Internet Before Party

Eight months after the last federal elections, the American electorate is still feeling very partisan about the president. However, party identification is not the best predictor of where a voter will fall on a question of Internet policy. The differences between self-described Internet experts and voters who do not use the Internet at all are generally far greater than the differences between Republicans and Democrats.

Republicans and Democrats have very different views of George W. Bush. Nearly 9 in 10 Republicans (89 percent) have positive feelings about President Bush, while only 15 percent of Democrats share that sentiment. The partisan intensity does not extend to questions of Internet policy, even when the questions being asked relate to issues that are often ideologically charged in other contexts, like the proper role of government or the ability of the market to self-regulate. Republicans and Democrats both have good feelings about the Internet, with 66 percent of Republicans and 71 percent of Democrats rating the Internet positively. In comparison, 79 percent of Internet users rate the Internet positively and 5 percent negatively, while the ratio is only 35 percent positive and 15 percent negative for non-users.

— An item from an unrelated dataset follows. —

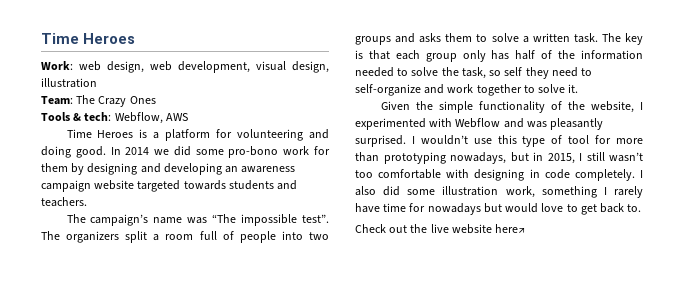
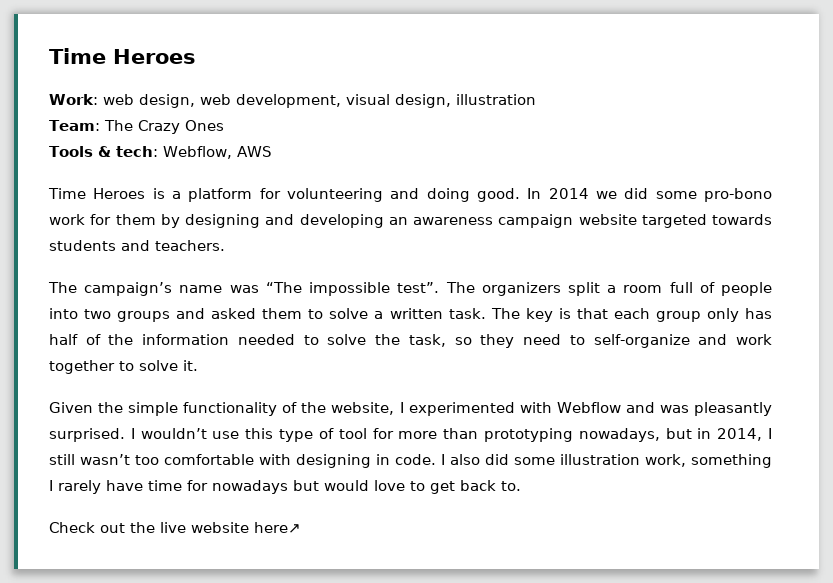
[419,33,442,43] asks -> [211,308,257,319] asked
[504,67,523,76] self -> (472, 341) none
[547,153,575,164] 2015, -> [717,428,763,441] 2014,
[544,169,635,181] code completely. -> [395,454,436,465] code.

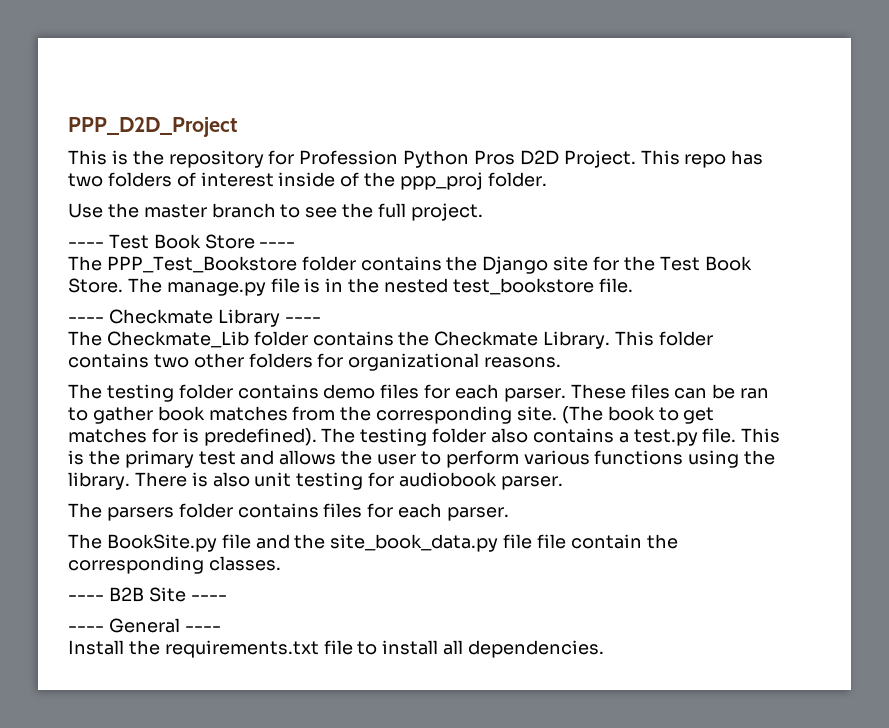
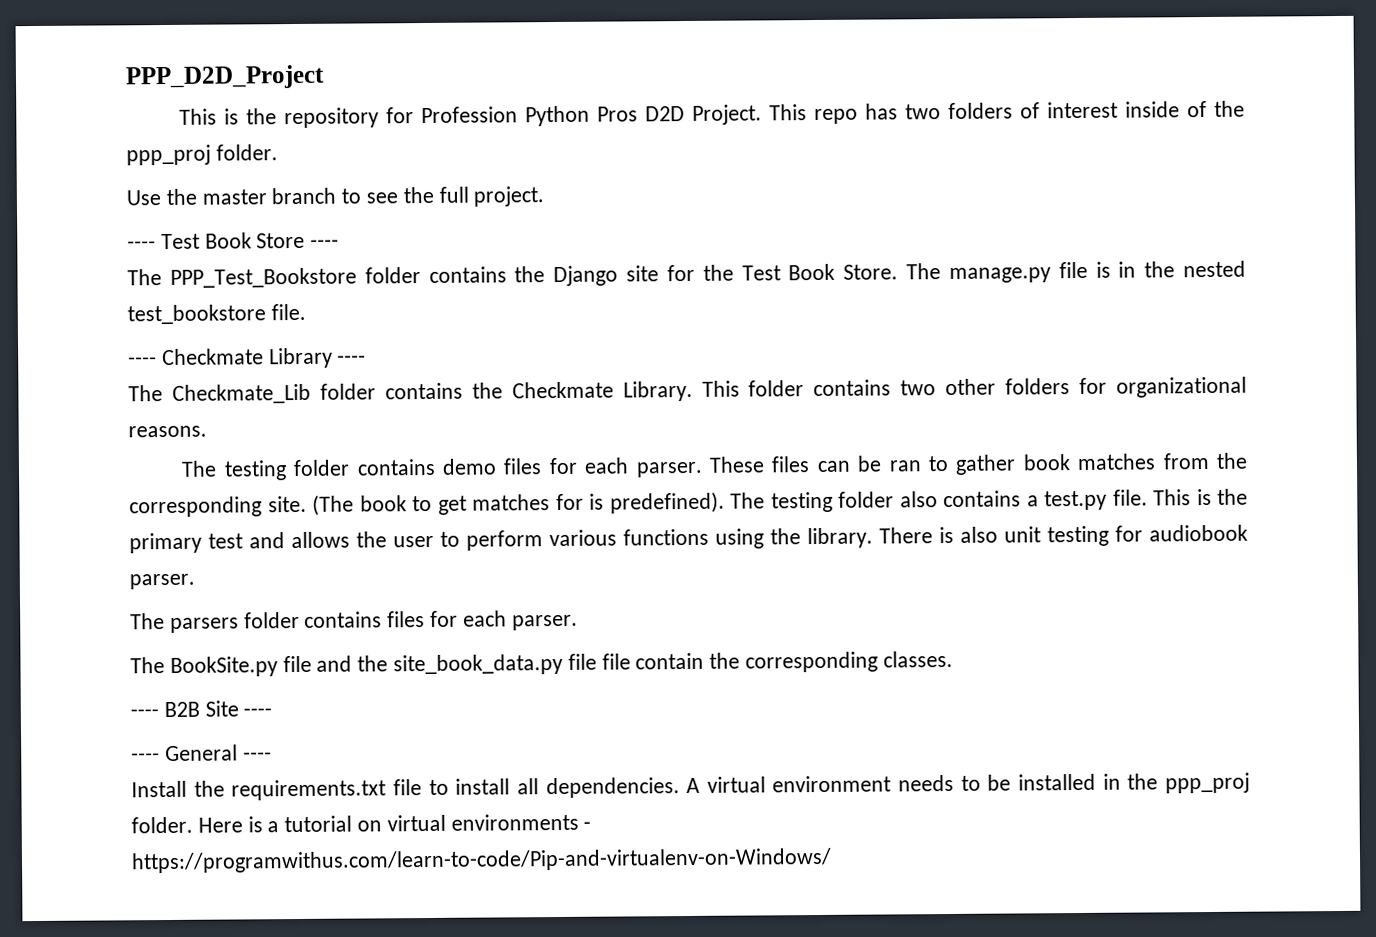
(605, 649) none -> [686,772,1250,794] [131,813,592,834] [131,847,832,874] A virtual environment needs to be installed in the ppp_proj folder. Here is a tutorial on virtual environments - https://programwithus.com/learn-to-code/Pip-and-virtualenv-on-Windows/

While there is a broad consensus among voters for greater government involvement in keeping the Internet safe, a voter’s level of familiarity with the Internet is often a better marker than party in anticipating differences in perceptions of cyber security.

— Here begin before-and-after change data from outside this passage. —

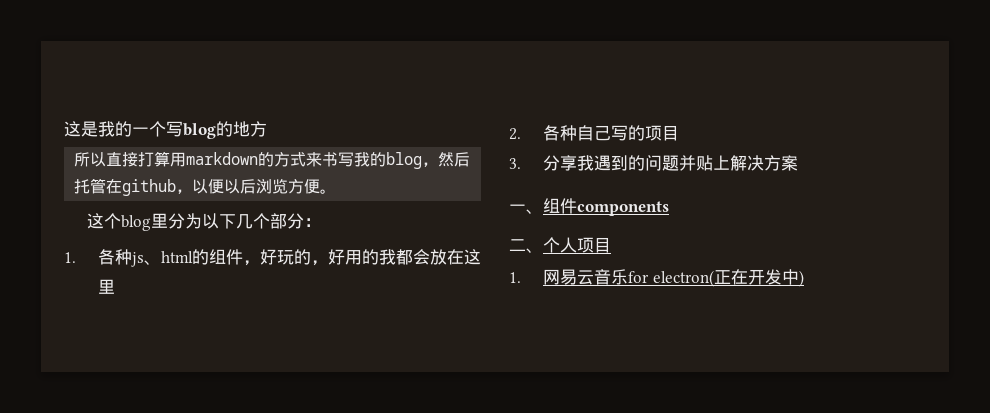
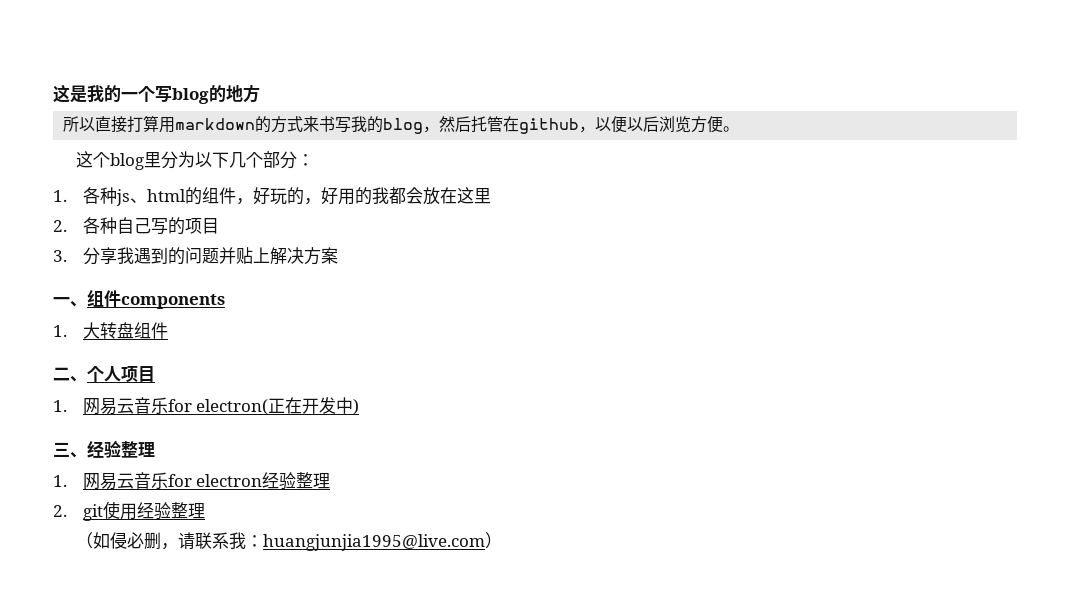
(669, 208) none -> [53,322,168,339] // 1.大转盘组件
(804, 278) none -> [53,440,155,458] [53,472,331,490] [53,501,205,521] [75,532,502,551] // 三、经验整理 // 1.网易云音乐for electron经验整理 // 2. git使用经验整理 // （如侵必删，请联系我：huangjunjia1995@live.com）

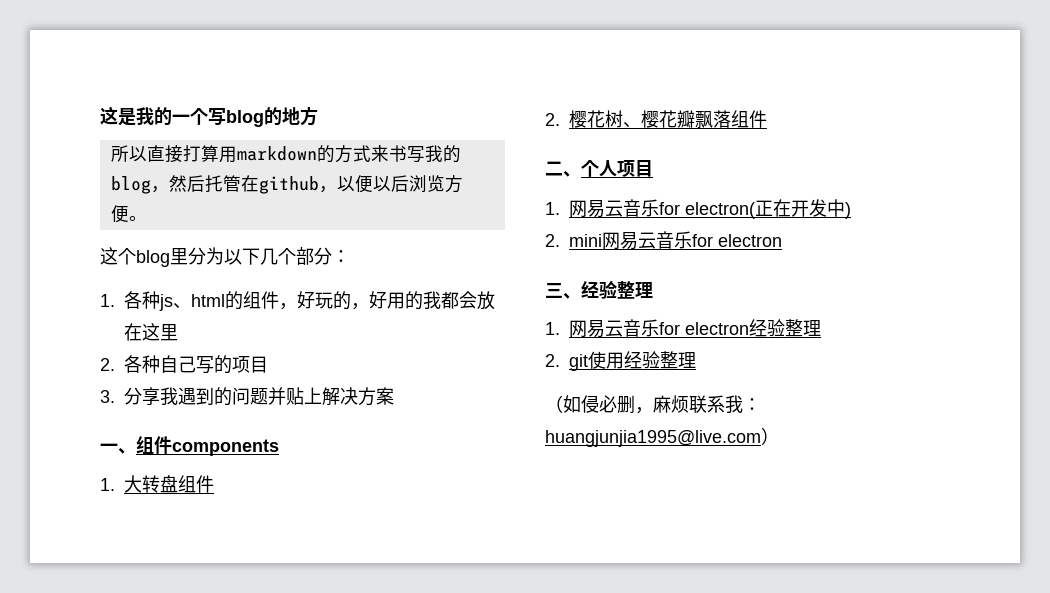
(168, 330) none -> [545,110,767,128] // 2.樱花树、樱花瓣飘落组件
(360, 407) none -> [545,231,782,250] // 2. mini网易云音乐for electron
[177,532,195,550] 请 -> [653,395,689,413] 麻烦

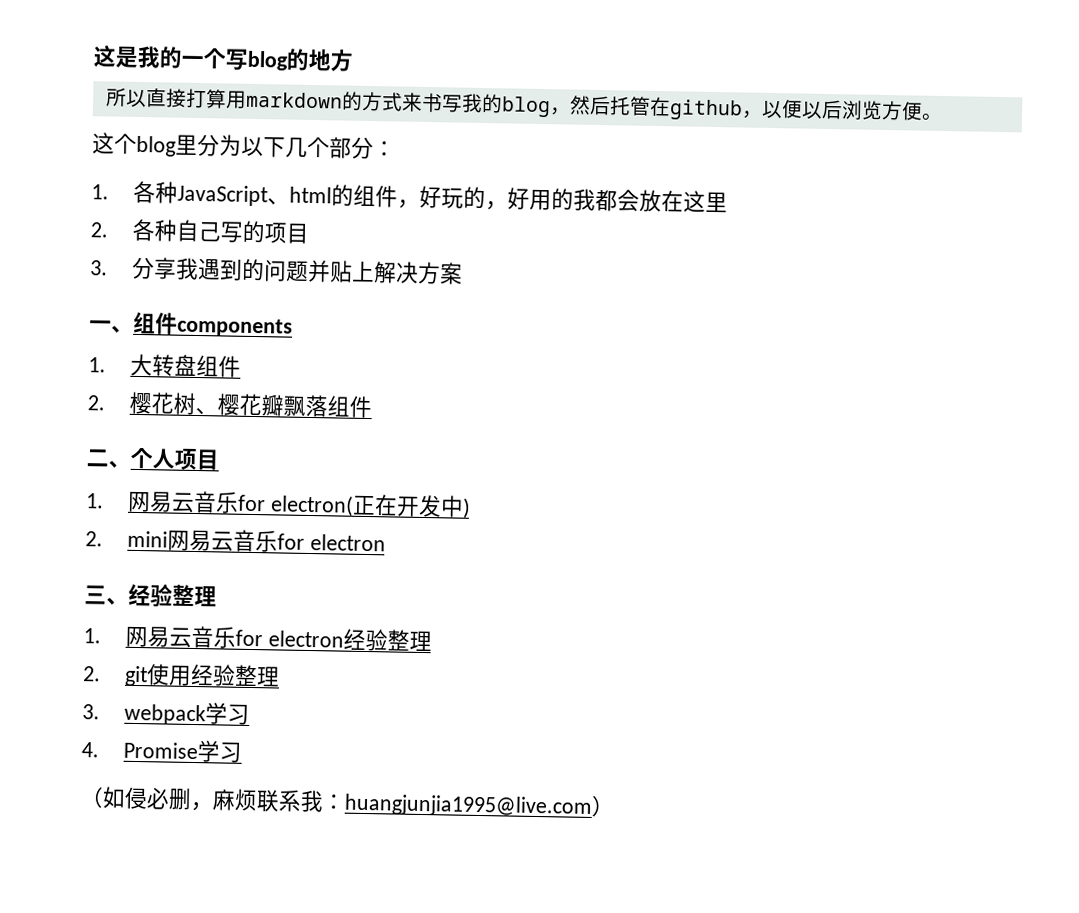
[159,294,173,311] js -> [176,184,268,207] JavaScript
(696, 360) none -> [82,702,250,726] [81,740,242,763] // 3. webpack学习 // 4. Promise学习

Government Needs to Do More

When given a choice between a statement reading “Government is placing the right emphasis on protecting our information systems and networks” and a statement reading “Government needs to make protecting our information systems a higher priority,” 64 percent choose the latter compared to 28 percent for the former. Voters of both genders and in every region, age group and ethnicity express the same sentiment, regardless of whether they actually use the Internet or not. Almost 3 of every 5 Republicans think government needs to be doing more (58 percent “higher priority” to 33 percent “right emphasis”). Among Democrats, the percentage that believe government should make protecting our information systems a higher priority rises to 67 percent. Non-users are 3 points more likely than Internet users (66 to 63 percent) to believe that government needs to do more.

Voters do not believe that market forces are enough to protect consumers. Only 21 percent agree with the statement “The Internet will always be safe because market forces will push out companies that take unfair advantage of their customers,” while 61 percent agree that “Government needs to be responsible for making the Internet safe for consumers.” A majority of every major demographic group agrees that government needs to be responsible, including 55 percent of Republicans. Only 33 percent of Republicans believe the market can police itself.

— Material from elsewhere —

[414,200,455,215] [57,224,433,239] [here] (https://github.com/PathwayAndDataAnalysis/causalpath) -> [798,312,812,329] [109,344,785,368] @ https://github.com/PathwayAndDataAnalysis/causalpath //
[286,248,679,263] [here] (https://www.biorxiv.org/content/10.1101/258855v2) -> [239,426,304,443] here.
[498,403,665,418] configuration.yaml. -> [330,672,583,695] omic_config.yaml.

Are Voters Afraid of the Right Threat?

Voters are nearly unanimous in their fear of identity theft. Ninety-seven percent rate identity theft a serious problem, 11 points more then the next serious problem for consumers, investment fraud (88 percent). As a result, voters want legislators to do something about the issue. Only 17 percent of voters think that existing laws are enough to protect consumer privacy on the Internet. Seventy-one percent think that new laws need to be written. Support for new laws also crosses demographic boundaries, including party identification. While 79 percent of Democrats think new laws need to be written, so do 64 percent of Republicans. Voters who do not use the Internet are more likely than Internet users to think new laws should be written, 75 percent to 70 percent.

Voters are more likely to perceive cyber security as a domestic law enforcement problem rather than an issue of national security. Only 36 percent agree with the statement “Enemy nations, organized crime and terrorist organizations are the biggest threats to the safety of the Internet,” compared to the 45 percent who agree with the statement “Small-time con artists and delinquent teenagers are the biggest threats to the safety of the Internet.” Republicans are only slightly more likely than Democrats – 39 percent to 36 percent – to view the issue in terms of national security.

Bad for Business

Privacy concerns are making Internet users hesitant to conduct business on-line. More voters who use the Internet agree with the statement “I avoid making purchases on the Internet because I am concerned that my financial information may get stolen” than agree with the statement “I am confident that my financial information is safe when I make purchases on the Internet” (48 percent for the former, 47 percent for the latter). Confidence correlates tightly with Internet expertise. Sixty-three percent of self-described Internet experts express confidence while only 30 percent avoid making purchases. With novices, the numbers flip: only 27 percent express confidence versus the 65 percent who avoid making purchases.

Voters Have Little Faith in Congress, Less in Private Industry

As much as voters are calling out for legislative help, they do not have great faith in Congress when it comes to Internet policy. Only 6 percent of voters believe that Congress just about always does what's right when it comes to the Internet, while another 27 percent believe that Congress gets it right most of the time. Sixty-two percent of voters believe Congress does what is right for the Internet only some of the time or never. However, private industry does even worse when it comes to setting policy, with only 31 percent of voters believing that industry does what is right for the Internet at least most of the time. Internet experts are more confident in private industry, but even they are only 44 percent likely to trust industry to do what is right for the Internet.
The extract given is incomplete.